Refus de la poésie folklorisante. Ouverture non seulement vers la Caraïbe, mais vers un humanisme plus large afin de sortir du ghetto de la négritude.

Nous partagions un certain nombre de refus. Pas d’école. Mais un seul critère : la qualité du poème.
Pour citer Vladimir Nabokov nous ne voulions pas : dorloter le lecteur moyen à qui il ne faut pas demander de réfléchir. Si nous avions choisi la rigueur poétique et point la facilité de l’image banale, c’était par respect pour nos lecteurs. Et par résonance, en réaction contre ce qui se faisait chez nous.”
Anthony Phelps
…………………………………………..
“Guidés par St-John Perse, nous parcourions les routes triomphales d’Anabase et d’Exil; nourris d’espérance, nous brûlions les enclos avec René Char; nous laissant porter par la fumée de nos cigarettes, nous entretenions le ferme espoir de pouvoir, au bout de nos périples, offrir des perles de pluie venues, comme dit Jacques Brel de pays où il ne pleut pas. Nous dessinions toute une géographie du roman. Nous nous perdions dans les Labyrinthes de Jorge Luis Borges. Nous dérivions tous les week-ends, à Bahia avec Jorge Amado avant de nous consumer dans les bras de Nedjma, dans l’Algérie brûlée de Kateb Yacine. Nous avions palpé les veines ouvertes de l’Amérique latine et bouclions nos randonnées en compagnie de Alejo Carpentier, tout en chantant avec Louis Aragon les cantiques d’Elsa; nous déclamions les vers du Chant Général de Pablo Neruda ou de Minerai noir de René Depestre. Tant et tant d’écrivains nous ont aidé à devenir ce que nous sommes aujourd’hui. Je me souviens d’interminables discussions sur l’esthétique de Jacques Stéphen Alexis, sur le génie de Samuel Beckett, sur les propositions de Robbe-Grillet Pour un nouveau roman et j’en passe.’
Emile Ollivier

2 Responses to “Mon pays que voici”

  1. Jean-Michel Hilaire says:

    Hier soir j’ai regarde le clip “The Price of Sugar”. C’etait eceurant!Mais ce matin,
    j’ai relu des passages du Discours sur le colonialisme de Cesaire; j’ai vogue sur la tendresse melodieuse des phrases de Phelps, la poesie de Brierre,de Depestre, de Jacques Roumain et cela m’a remonte le moral.
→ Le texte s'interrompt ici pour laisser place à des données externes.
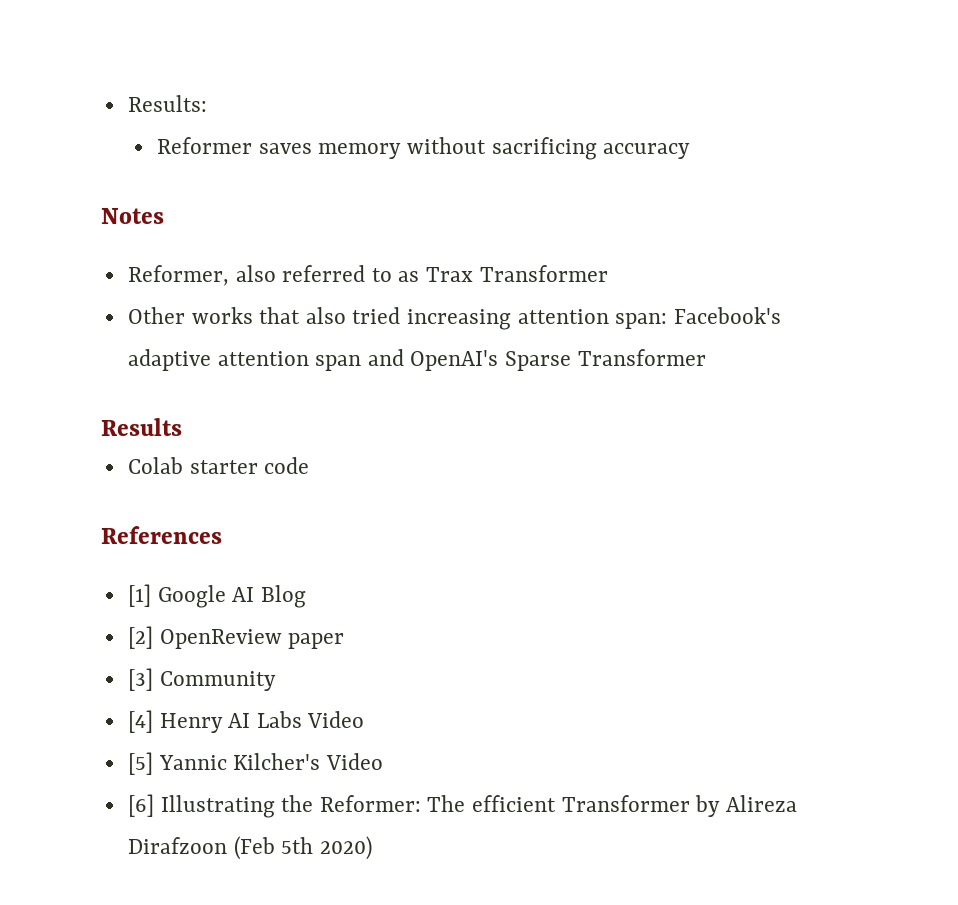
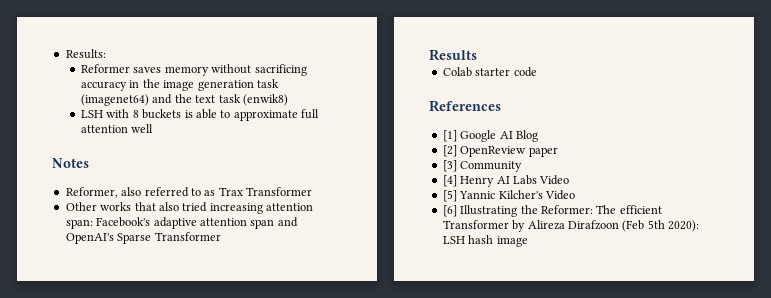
(691, 151) none -> [129,79,279,91] [81,94,288,106] [81,109,320,121] [81,124,154,133] in the image generation task (imagenet64) and the text task (enwik8) // LSH with 8 buckets is able to approximate full attention well
[319,836,372,860] 2020) -> [668,220,699,232] [442,235,528,247] 2020): LSH hash image

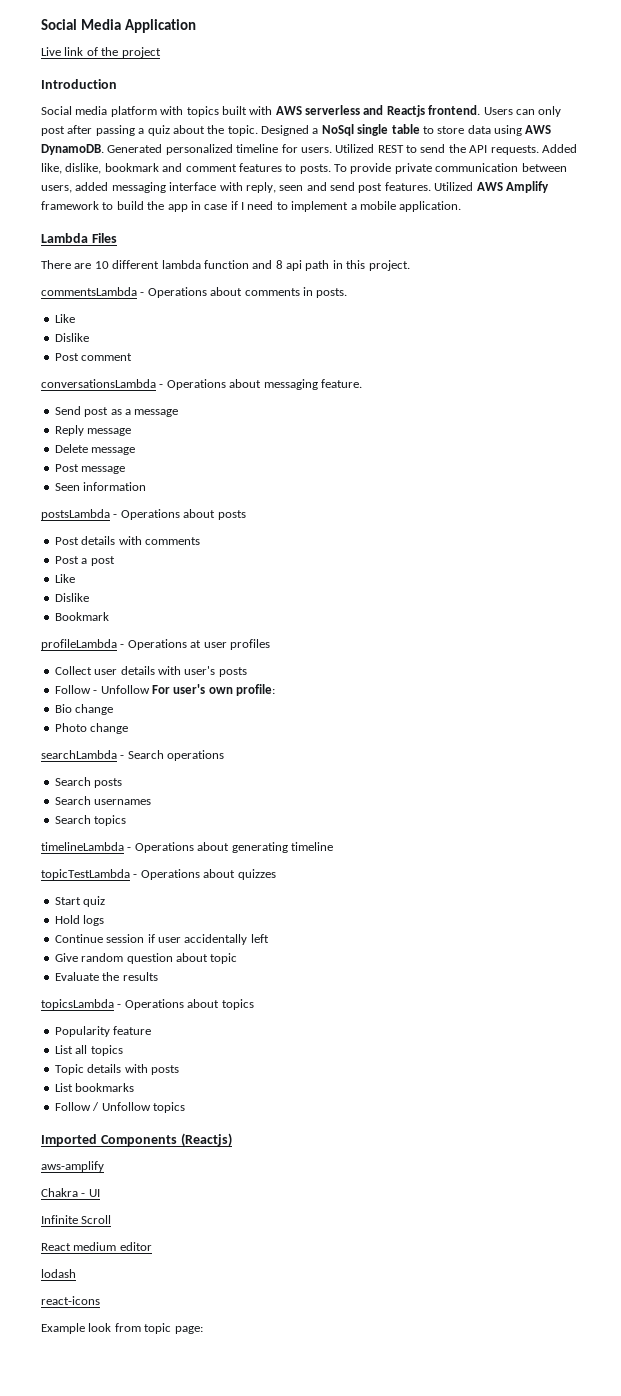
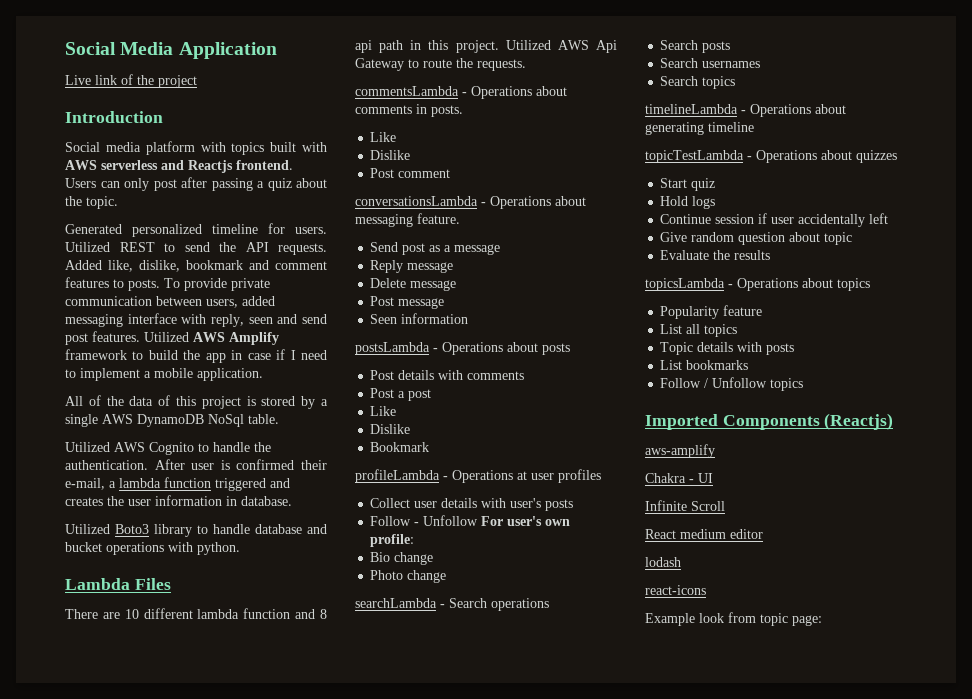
[261,124,552,136] [41,144,104,155] Designed a NoSql single table to store data using AWS DynamoDB. -> (118, 202) //
(462, 206) none -> [65,395,329,409] [65,414,279,427] [65,442,271,455] [65,459,327,470] [65,477,290,491] [65,495,292,506] [65,524,327,537] [65,542,240,555] // All of the data of this project is stored by a single AWS DynamoDB NoSql table. // Utilized AWS Cognito to handle the authentication. After user is confirmed their e-mail, a lambda function triggered and creates the user information in database. // Utilized Boto3 library to handle database and bucket operations with python.
(410, 265) none -> [505,40,617,53] [355,58,526,71] Utilized AWS Api Gateway to route the requests.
    Comme l’a dit Emile Ollivier:”les peuples sont des arbres qui fleurissent malgre la mauvaise saison!”

  2. Margaret Ford says:

    I finally understand the meaning of this poem. I first listened to it in my teen. Now 40 years later it is so clear. It makes me cry tears i shed during the ’10 earthquake.